Straight away after that, was dinner (with the entire group), which was the first of many dining room events that cause me a fair bit of anxiety. I followed Margaret in and sat at the end of the table next to her and tried to make myself seem as invisible as possible. I just wasn’t any mood to be social, but I had to eat. Whatever. After that, I was able to go back to my room and slow down.

I made a few trips back and forth to my car to get the rest of my things and then also walked around the grounds a bit as the sun was setting. It was a fabulous sunset and I didn’t want to miss it so I stayed outside. Incidentally, my room this time is on the third floor and faces the woods behind the lodge and it’s just gorgeous. I’ll never tire of watching the sunset. I probably take to many pictures, and looking at them today it’s hard to say which one is best.
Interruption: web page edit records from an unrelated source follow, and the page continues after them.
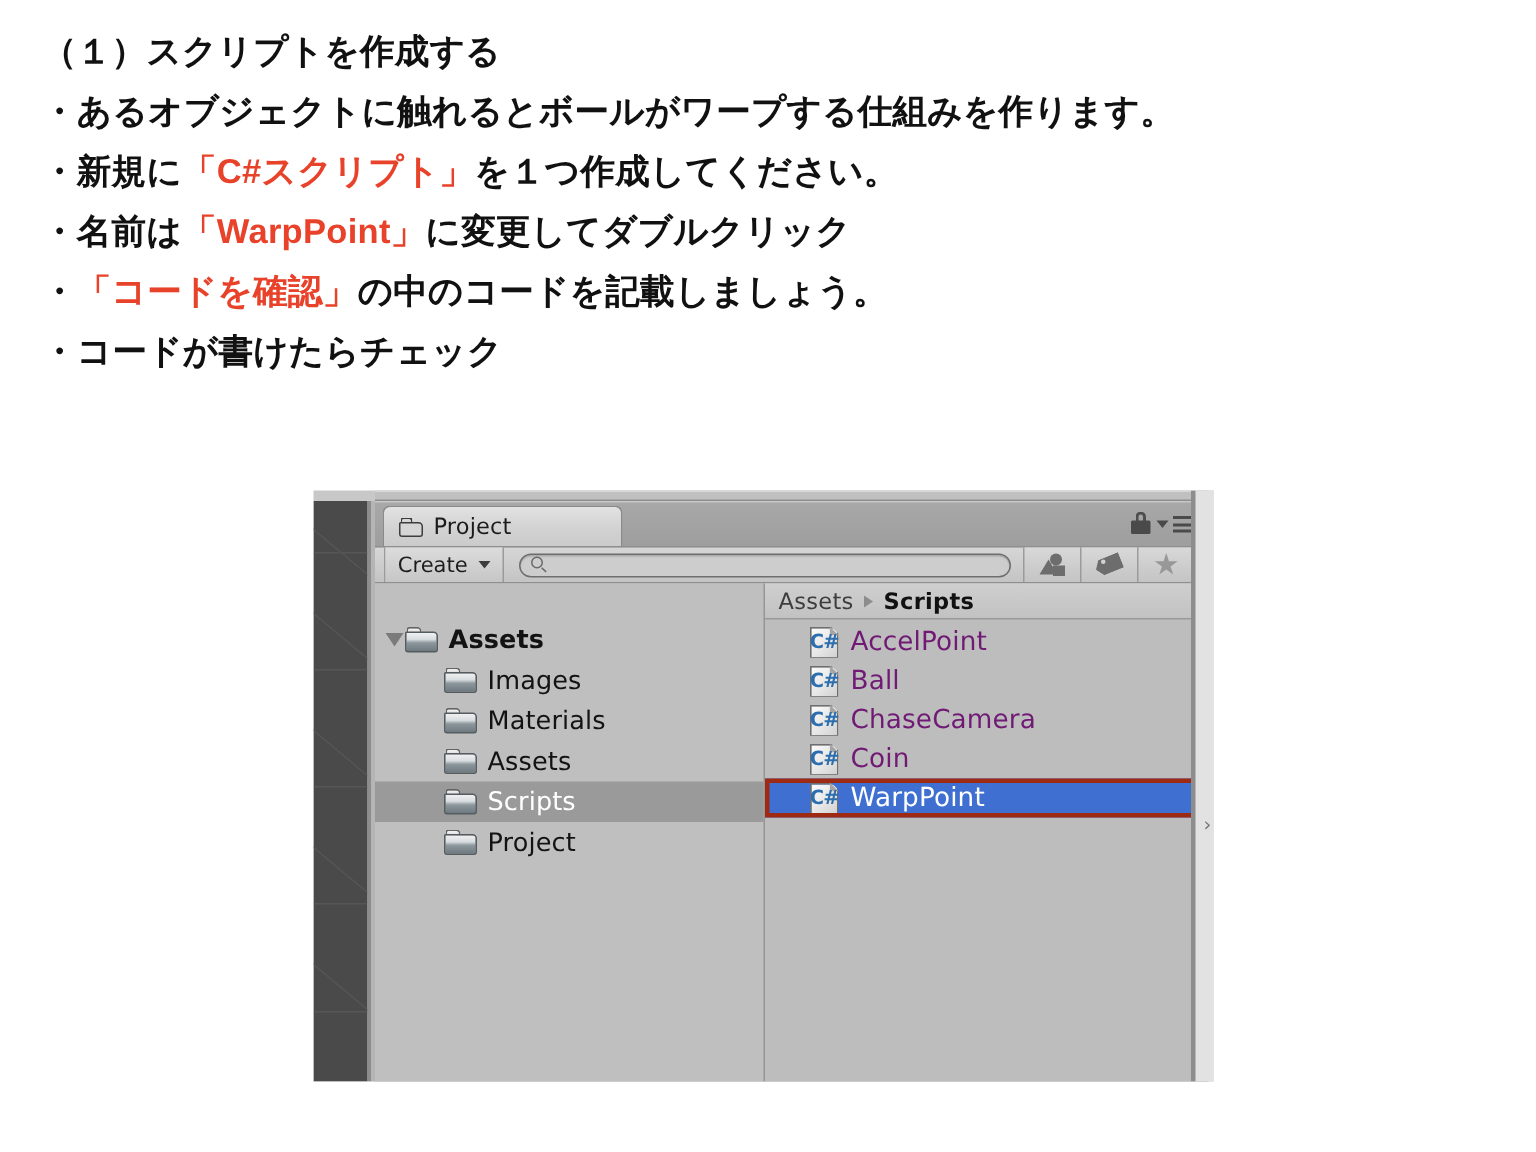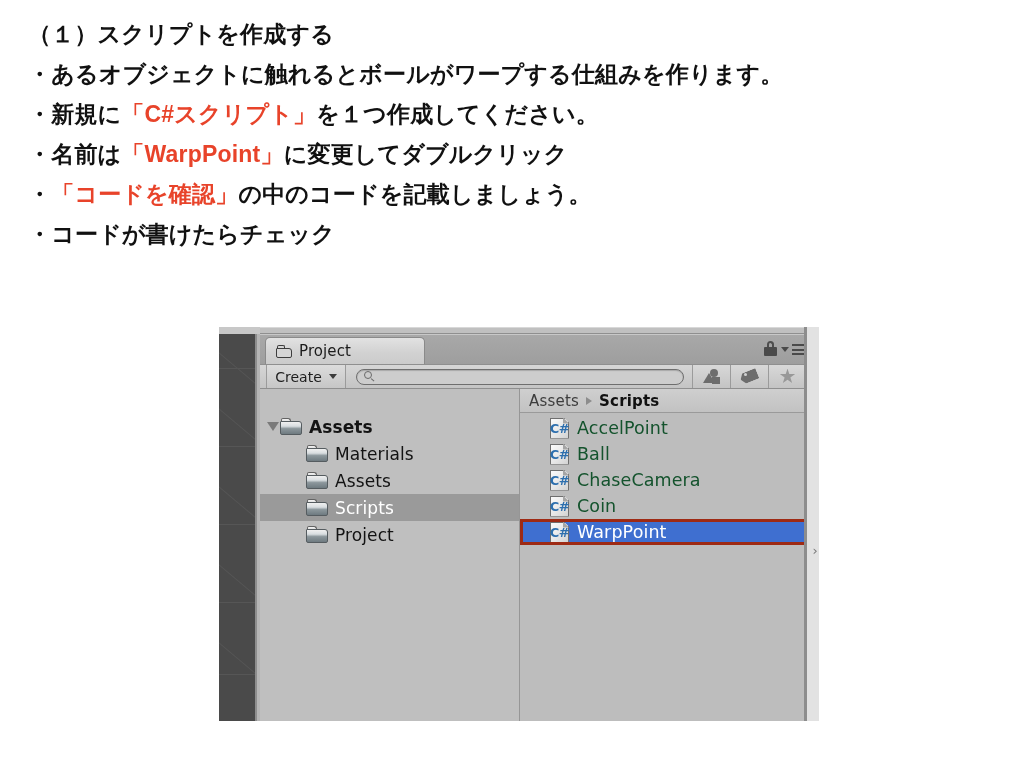"Project" #shot { left: 219px -> 209px }
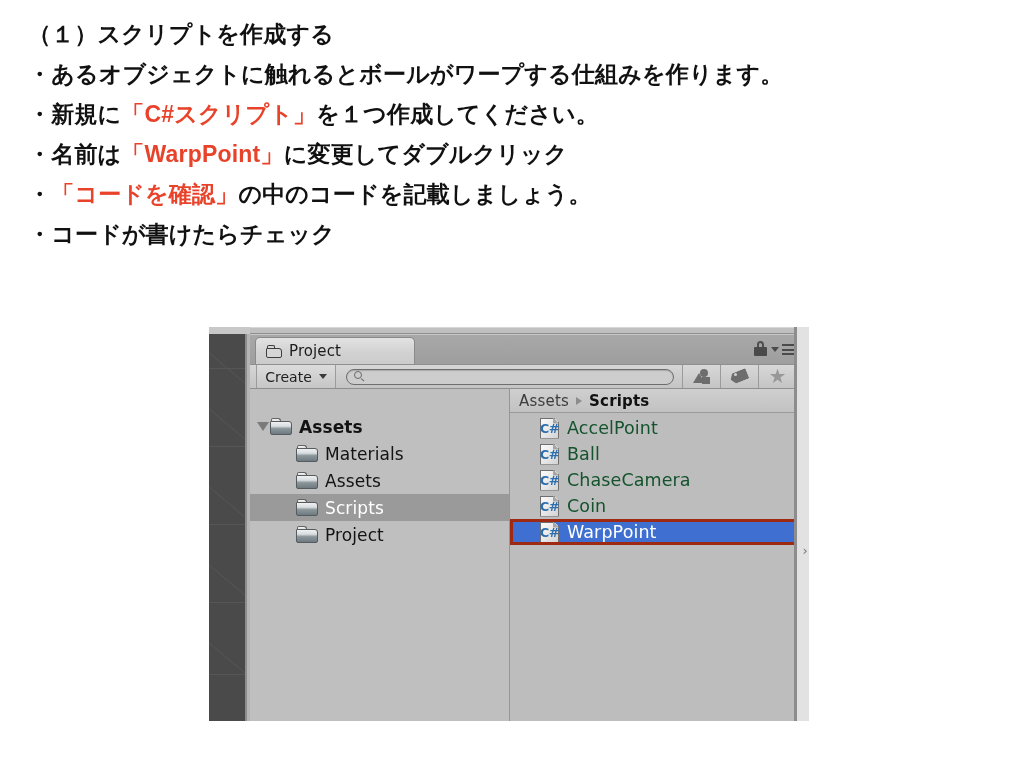"AccelPoint" .file-row .fname { color: #14532d -> #701a75 }
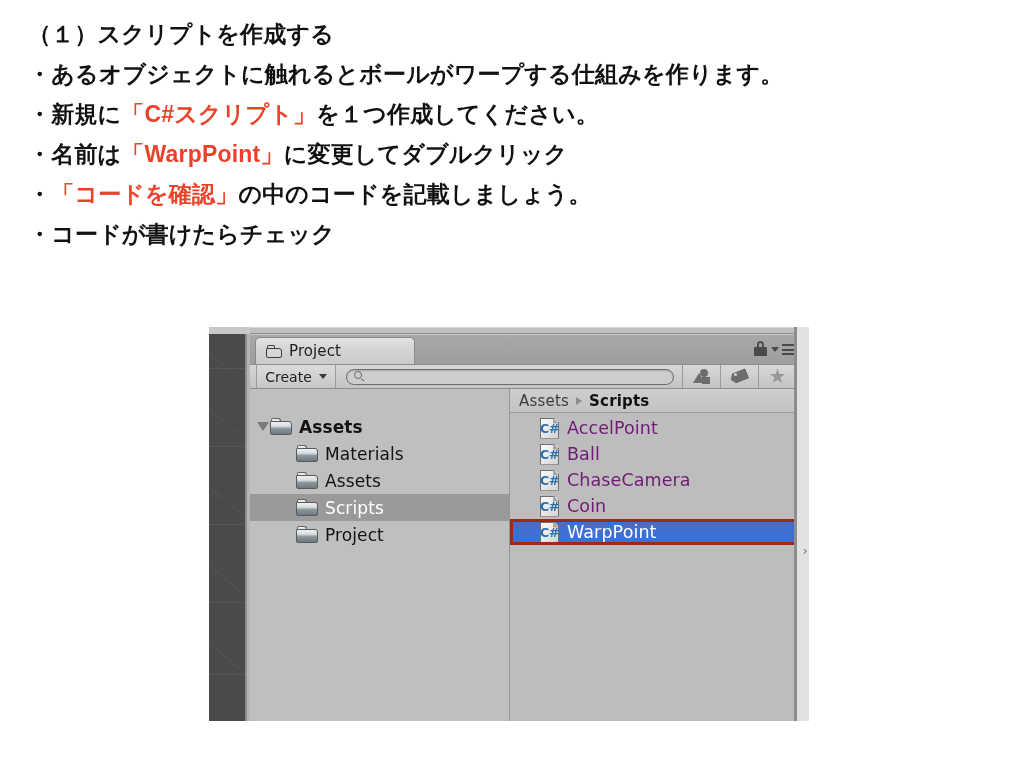"Images" div.tree-row { html: none -> <div> <span></span> <span> <span> <span></span> <span></span> </span> <span>Images</span> </span> </div> }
In any case, time alone, and having a few moments to decompress and process the events of the afternoon, I successfully navigated my way back to my happy place. I even ended up writing two poems and finished preparing for the first workshop which is this morning. I’ve got to get ready for that soon. The schedule today is fairly packed and I have an interest in just about every session, so it’s going to be busy busy.

Cheers to the Start of Something Great!